À partir de ce lundi 17 février 2025, cinq djihadistes sont jugés pour avoir détenu des journalistes français en 2013 en Syrie. Parmi eux, Mehdi Nemmouche, le tueur du musée juif de Bruxelles.
D'anciens otages face à leurs geôliers présumés : le procès de Mehdi Nemmouche, connu pour être le tueur du musée juif de Bruxelles, et de quatre autres jihadistes, accusés d'avoir détenu des journalistes français en Syrie en 2013, s'ouvre ce lundi devant la cour d'assises spéciale de Paris.
Les journalistes Didier François et Edouard Elias, puis Nicolas Hénin et Pierre Torres, avaient été enlevés à dix jours d'intervalle en juin 2013, dans la région d'Alep pour les premiers, de Raqqa pour les seconds.
Reconnu par les otages dans la presse
Les quatre détenus avaient été libérés près d'un an plus tard, le 18 avril 2014, après des mois de supplice, entre violences physiques et psychologiques, privations de nourriture et simulacres d'exécutions.

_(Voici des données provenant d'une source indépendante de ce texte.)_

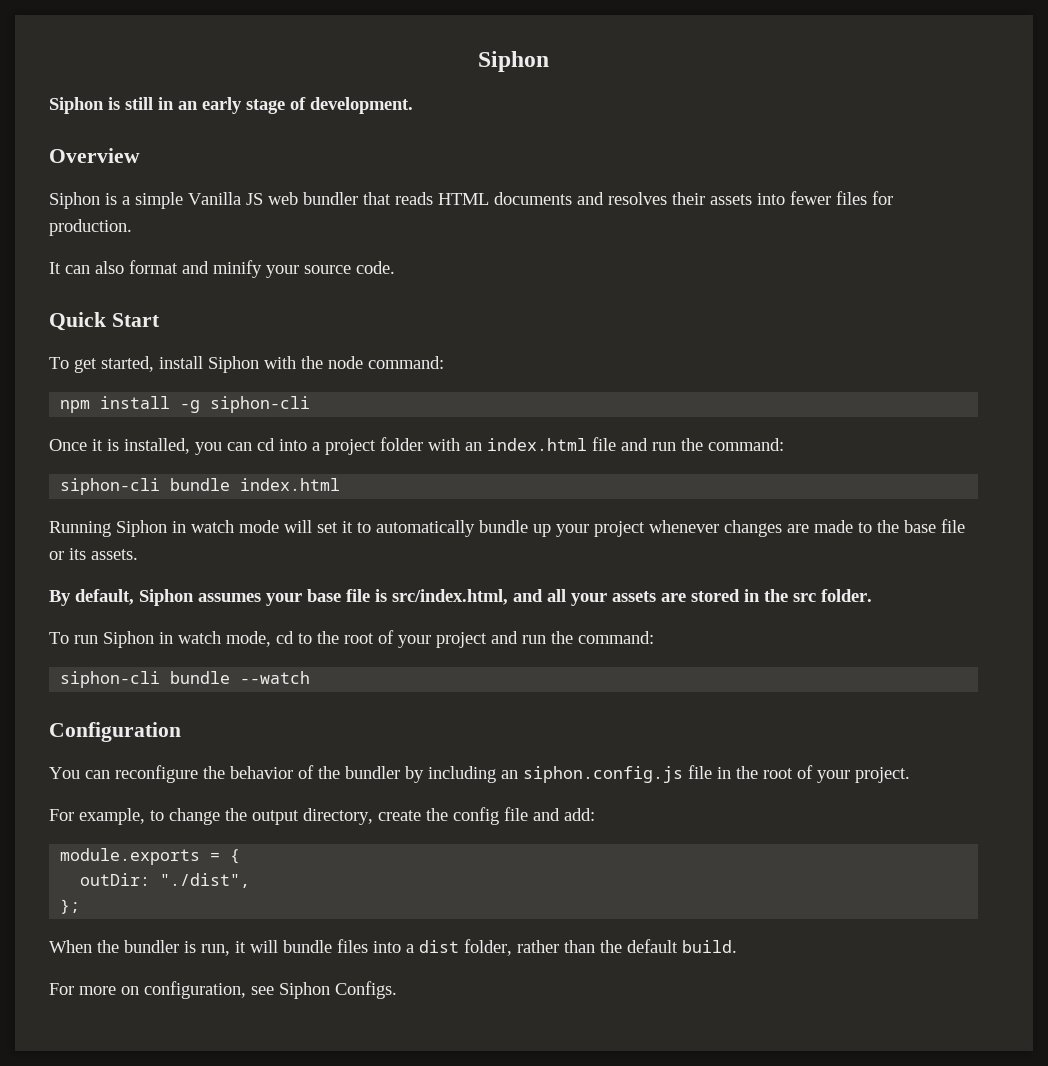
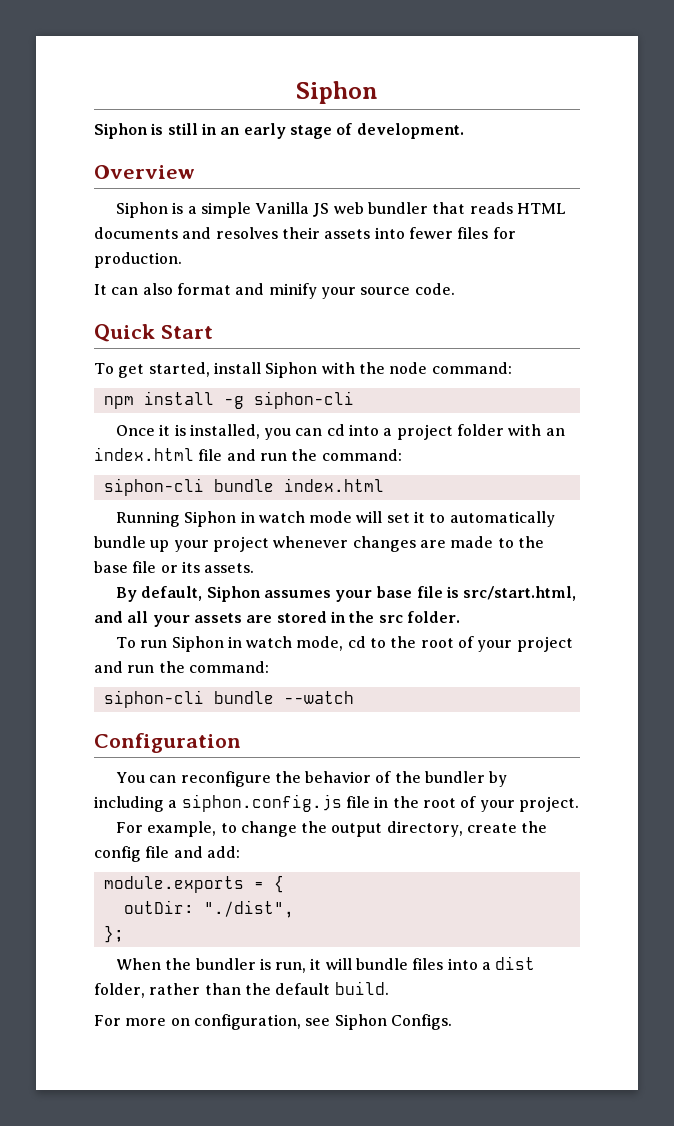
- By default, Siphon assumes your base file is src/index.html, and all your assets are stored in the src folder.
+ By default, Siphon assumes your base file is src/start.html, and all your assets are stored in the src folder.
- You can reconfigure the behavior of the bundler by including an siphon.config.js file in the root of your project.
+ You can reconfigure the behavior of the bundler by including a siphon.config.js file in the root of your project.

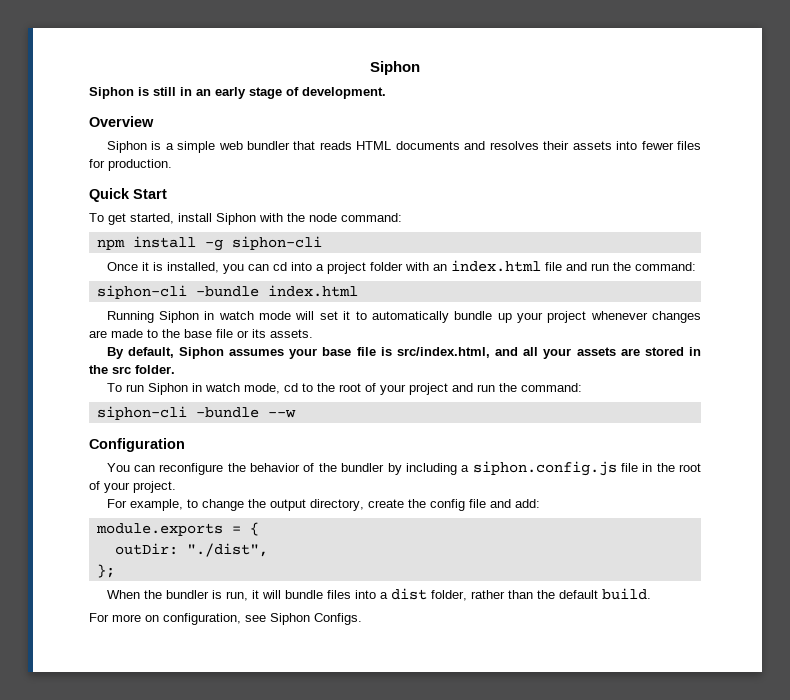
- Siphon is a simple Vanilla JS web bundler that reads HTML documents and resolves their assets into fewer files for production.
+ Siphon is a simple web bundler that reads HTML documents and resolves their assets into fewer files for production.
- It can also format and minify your source code.
- siphon-cli bundle index.html
+ siphon-cli -bundle index.html
- By default, Siphon assumes your base file is src/start.html, and all your assets are stored in the src folder.
+ By default, Siphon assumes your base file is src/index.html, and all your assets are stored in the src folder.
- siphon-cli bundle --watch
+ siphon-cli -bundle --w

Un mois après le retour en France des journalistes, le 24 mai 2014, Mehdi Nemmouche avait abattu froidement quatre personnes au musée juif de Bruxelles. Quand il avait été arrêté quelques jours plus tard à Marseille, sa photo avait été publiée dans la presse. Certains ex-otages l'avaient reconnu immédiatement : il est «Abou Omar», l'un de leurs geôliers en Syrie. En entendant sa voix, ils étaient sûrs «à 100%» que c'était lui.
L’homme, aujourd’hui âgé de 39 ans, avait déjà été condamné en 2019 à la perpétuité en Belgique pour l'attentat au musée juif. Il encourt la même peine dans ce dossier.
Des menaces ponctuées d’imitations
Pendant l'enquête, les journalistes ont décrit un homme «bavard», «pervers», délinquant converti dans le «nettoyage ethnique religieux» comme il disait, particulièrement antisémite et admiratif de Mohamed Merah, qui avait notamment tué plusieurs enfants juifs dans une école à Toulouse en 2012.
Entre les menaces d’égorgement, ce fan d'actualité et de «Faites entrer l'accusé» s’amusait à poser des questions à ses otages, à imiter Coluche ou les Inconnus, à chanter Aznavour ou des génériques des dessins animés de son enfance. «Tu ne t'attendais pas à entendre chanter un moudjahidin d'al-Qaïda», lançait-il. Ou souvent : «lorsque je serai sur le banc des accusés, vous viendrez témoigner».
Les ex-otages ont aussi raconté les insoutenables cris des détenus syriens torturés par des tortionnaires hurlant en français, le plaisir sadique de Mehdi Nemmouche quand il venait raconter, ou laissait un corps égorgé devant leur porte.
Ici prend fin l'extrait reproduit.